Data items:
* * * *

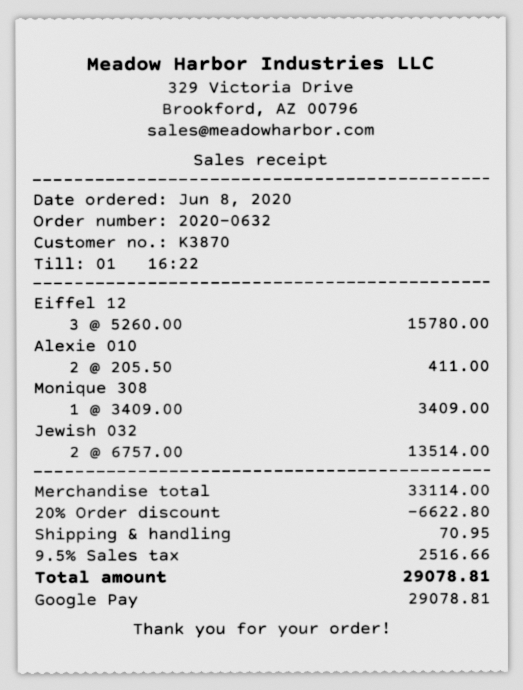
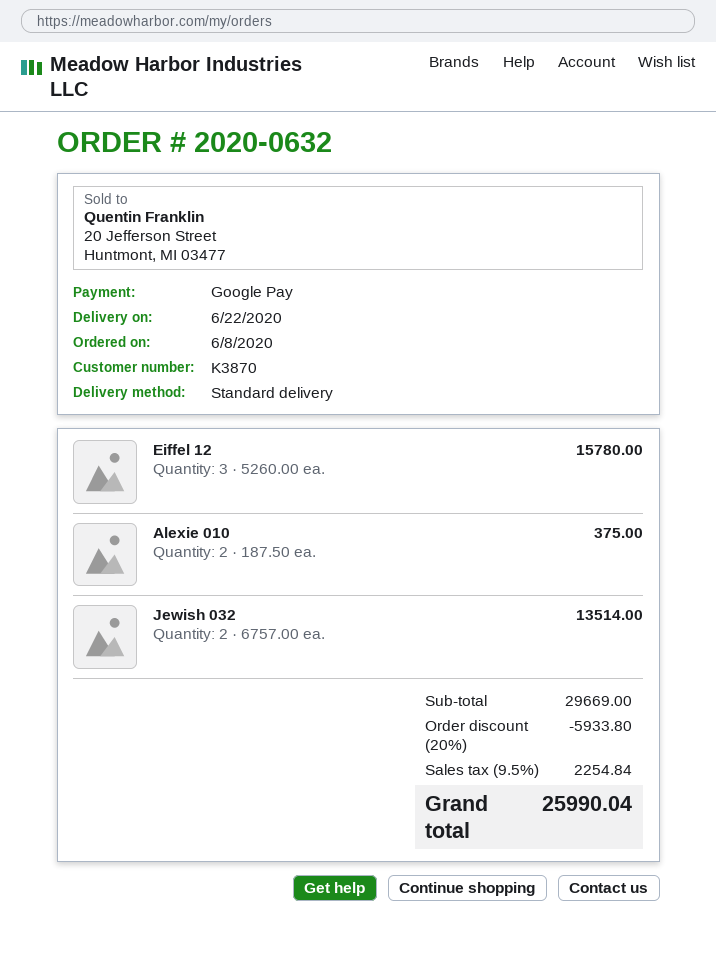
Alexie 010: 2 x 205.50 = 411.00 -> 2 x 187.50 = 375.00
Monique 308: 1 x 3409.00 = 3409.00 -> none
subtotal: 33114.00 -> 29669.00
discount: 20% = 6622.80 -> 20% = 5933.80
shipping: 70.95 -> none
tax: 9.5% = 2516.66 -> 9.5% = 2254.84
total: 29078.81 -> 25990.04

* * * *

* Problem: Set down only the line containing "discount: 20% = 6622.80 -> 20% = 5933.80" and the lines after it through the end, exactly as they appear above.

* Task output:
discount: 20% = 6622.80 -> 20% = 5933.80
shipping: 70.95 -> none
tax: 9.5% = 2516.66 -> 9.5% = 2254.84
total: 29078.81 -> 25990.04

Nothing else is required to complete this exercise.